An attacker can make a fake commit containing malicious code, impersonating someone else. A verified badge makes this attack visible. A commit signed with someone else's key or even unsigned is marked as unverified, so everyone can see the potential forgery.

## Task 2: Pre-commit + gitleaks

### `.pre-commit-config.yaml` (paste the full content)

```bash
repos:
- repo: https://github.com/pre-commit/pre-commit-hooks
rev: v4.5.0
hooks:
- id: detect-private-key
- id: check-added-large-files

- repo: https://github.com/gitleaks/gitleaks
rev: v8.30.1
hooks:
- id: gitleaks
```

### pre-commit install output

```bash
pre-commit installed at .git/hooks/pre-commit
```

### The blocked commit

Output of the git commit that gitleaks blocked (the failing hook output):

```bash
- hook id: gitleaks
- exit code: 1
Finding: GH_PAT=REDACTED
Secret: REDACTED
RuleID: github-pat
Entropy: 4.143943
File: submissions/leak-attempt.txt
Line: 1
Fingerprint: submissions/leak-attempt.txt:github-pat:1
5:27PM INF 1 commits scanned.
5:27PM INF scan completed in 69.6ms
5:27PM WRN leaks found: 1
```

## Tune-out exercise

Suppose a teammate insists they need to commit AKIA* strings because they're documentation examples in docs/. Briefly describe two approaches:

- Inline allowlist — [allowlist] block in .gitleaks.toml. When is this OK?

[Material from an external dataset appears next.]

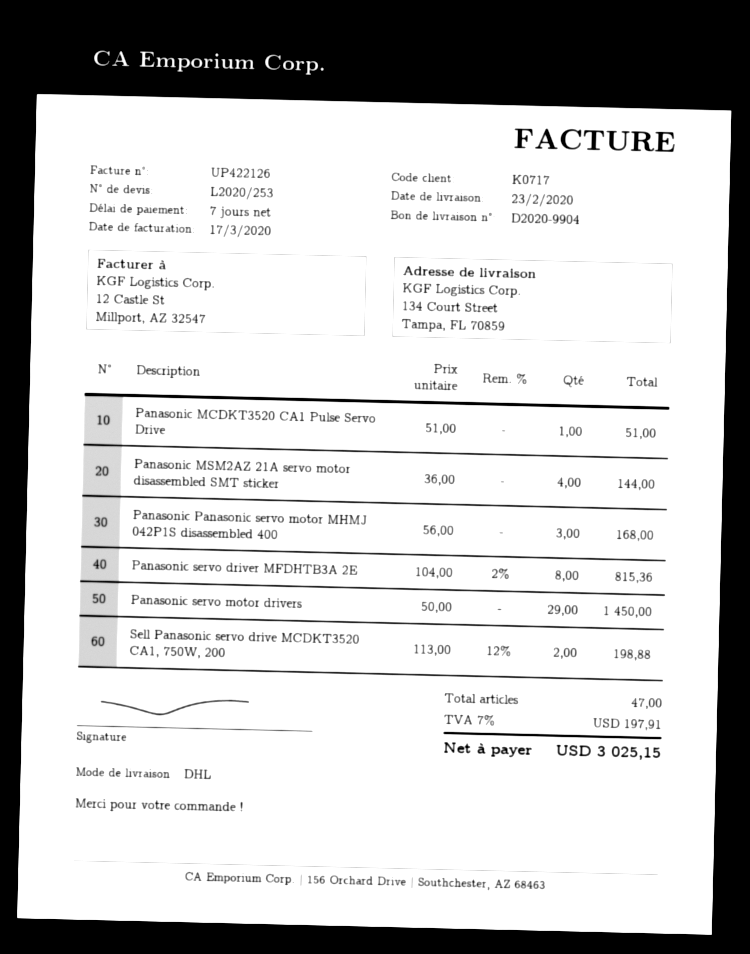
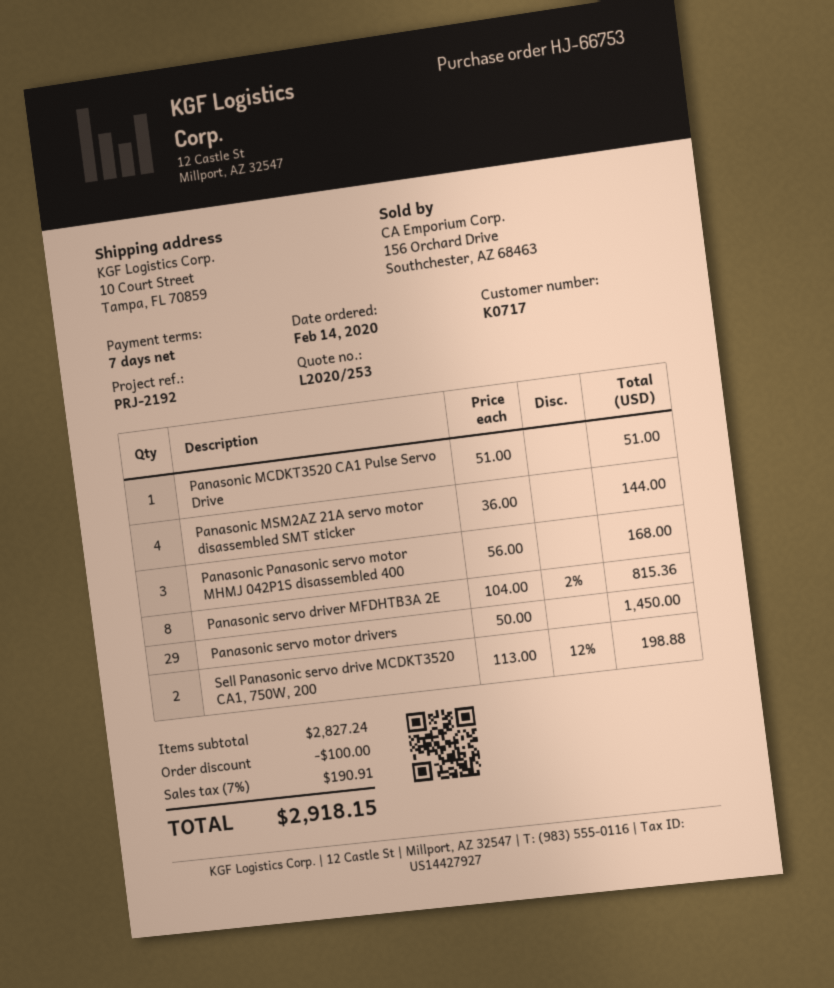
ship to: 134 Court Street, Tampa, FL 70859 -> 10 Court Street, Tampa, FL 70859
discount: none -> 100.00
tax: 7% = 197.91 -> 7% = 190.91
total: 3025.15 -> 2918.15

This would be adequate if we were sure that the AKIA sample string was being used and not the real secret, then we could add an exception for that specific string.

- Path exclusion — paths: [docs/] in .gitleaks.toml. When is this risky? (2-3 sentences each. No correct answer; both have tradeoffs.)

This is easier to set up because developers can freely commit documentation. However, files containing real keys can accidentally end up there, and <b>geatleaks</b> will simply ignore them.